For liver histology studies, 15 male C57BL/6J mice were acquired from Janvier Labs. Animals arrived at 5–8 weeks of age and were housed in a controlled environment (12-h light/dark cycle, 21 ± 2 °C, humidity 50 ± 10%). Stratification and randomization into individual diet groups were based on baseline body weight. Mice had ad libitum access to tap water and chow (2018 Teklad Rodent Diet, Envigo; Altromin 1324, Brogaarden). Animals were aged to 48, 58 and 78 weeks, with five animals per group. For EdU proliferation in mouse tissues, six male and six female 12-month-old C57BL/6NRj mice (Janvier Labs) were bred in-house at the Department of Experimental Medicine, University of Copenhagen and maintained in a climate-controlled room with a 12-h light/dark cycle and ad libitum access to standard laboratory chow (Altromin 1324, Brogaarden) and water.


All animal experiments were approved by the Institutional Animal Care and Use Committee at MedImmune and/or the Danish Animal Experiments Inspectorate (licenses 2017-15-0201-01378 and 2017-15-0201-01321) and performed in accordance with internationally accepted principles for the use of laboratory animals including the European directive 2010/63/EU on the protection of animals used for scientific purposes.
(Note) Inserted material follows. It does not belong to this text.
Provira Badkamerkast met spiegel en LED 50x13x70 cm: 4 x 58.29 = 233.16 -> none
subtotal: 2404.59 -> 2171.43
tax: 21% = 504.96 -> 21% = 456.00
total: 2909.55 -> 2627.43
Work on human samples and clinical records were approved by the National Committee on Health Research Ethics (H-19078472) and the Danish Data Protection Agency (514‐0226/18‐3000).

Liver histology

Terminal liver samples were dissected from the left lateral lobe immediately after killing the animal and subsequently fixed overnight in 4% paraformaldehyde. The liver tissue was then paraffin-embedded and sectioned at a thickness of 3 µm. Sections were stained with H&E (Dako), or DAPI (Invitrogen) co-stained with p21Cip1 (ab188224, Abcam). Slides were scanned by ScanScope AT System (Aperio).
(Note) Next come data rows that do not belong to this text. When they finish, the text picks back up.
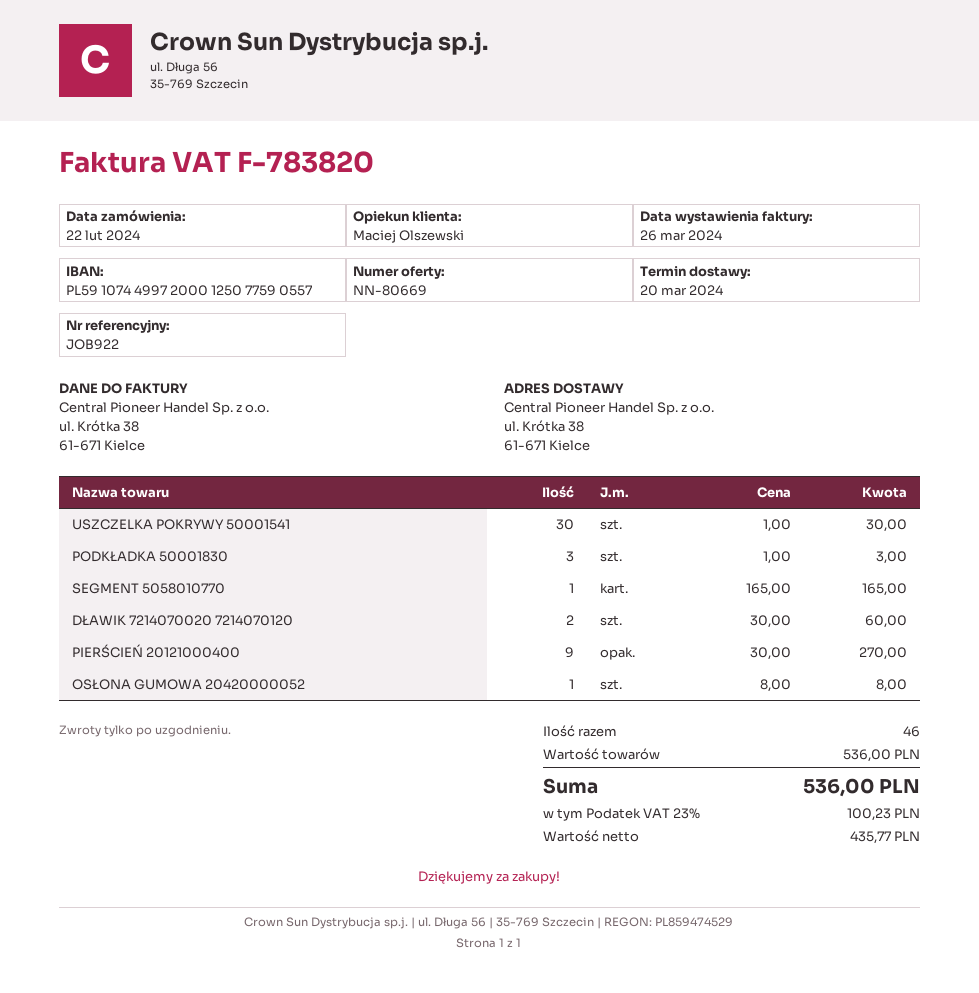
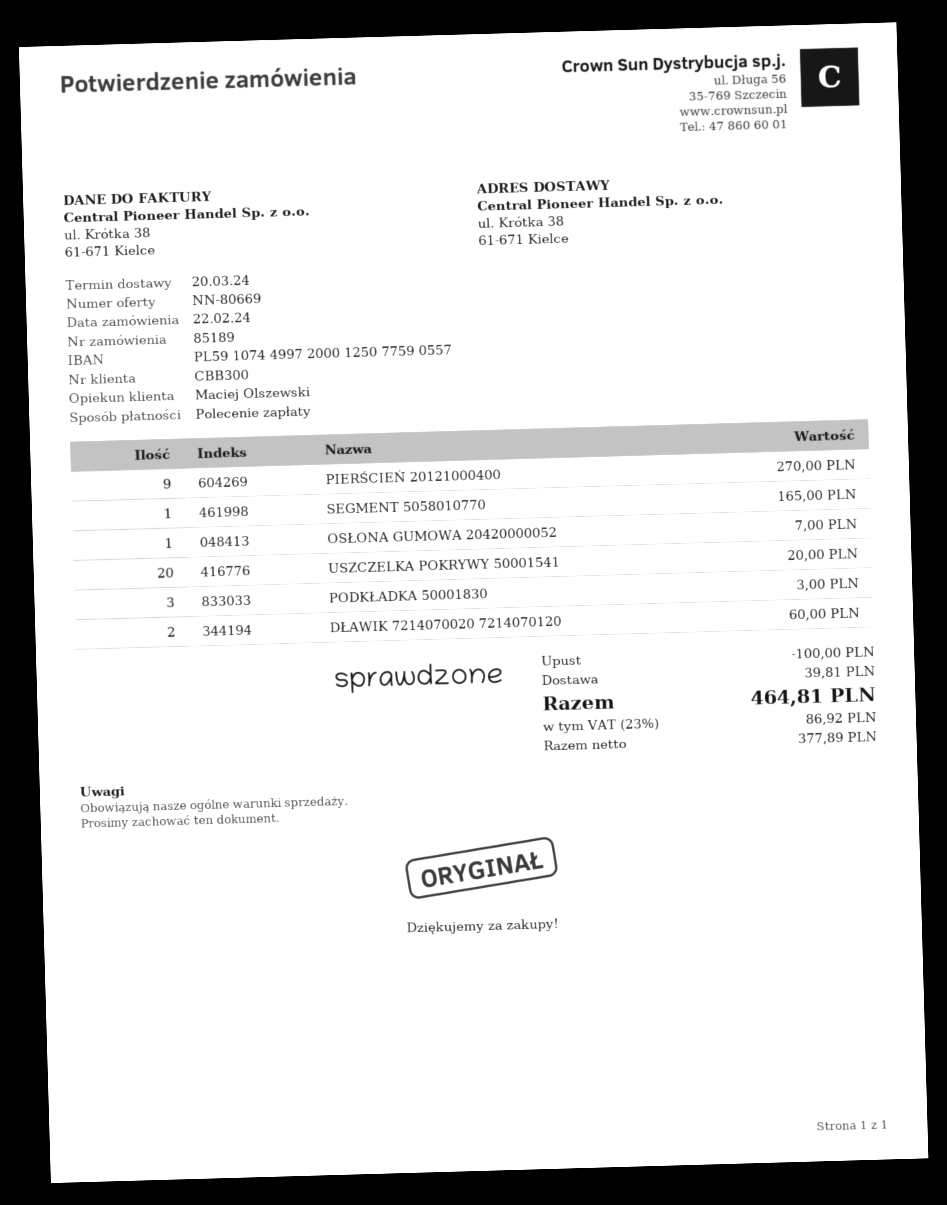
USZCZELKA POKRYWY 50001541: 30 for 30.00 -> 20 for 20.00
OSŁONA GUMOWA 20420000052: 1 for 8.00 -> 1 for 7.00
discount: none -> 100.00
shipping: none -> 39.81
net: 435.77 -> 377.89
tax: 23% = 100.23 -> 23% = 86.92
total: 536.00 -> 464.81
EdU cell proliferation assay

EdU incorporation in mice was assessed by intraperitoneal injection of 50 mg kg−1 EdU (Baseclick) dissolved in sterile PBS, and 4 h later, mice were euthanized and tissues collected. Testis and epididymis were dissected free from the epididymal fat pad, whereas dorsal skin was shaved, visible fat was removed and samples were fixed in neutral buffered formalin for 48 h. Sections were paraffin-embedded and sectioned by the Core Facility for Integrated Microscopy at the University of Copenhagen. Tissue sections were deparaffinized in xylene and rehydrated before fixation in 4% cold paraformaldehyde for 15 min, washed with PBS with 1% BSA and permeabilized in 0.5% Triton X-100 for 20 min. EdU staining was carried out according to manufacturer’s protocol (EdU In Vivo Imaging Kit 488, Baseclick), co-stained with 1 μg ml−1 DAPI and coverslips mounted with Prolong Gold Anti-Fade (Thermo Fisher Scientific). Whole slides were imaged on a Zeiss Axioscan.Z1 (Zeiss Microscopy), equipped with a Plan Apo 20×0.8 NA objective and a Semrock F66-887 multiband filter cube or a NanoZoomer-XR (Hamamatsu).

Reporting summary

Further information on research design is available in the Nature Research Reporting Summary linked to this article.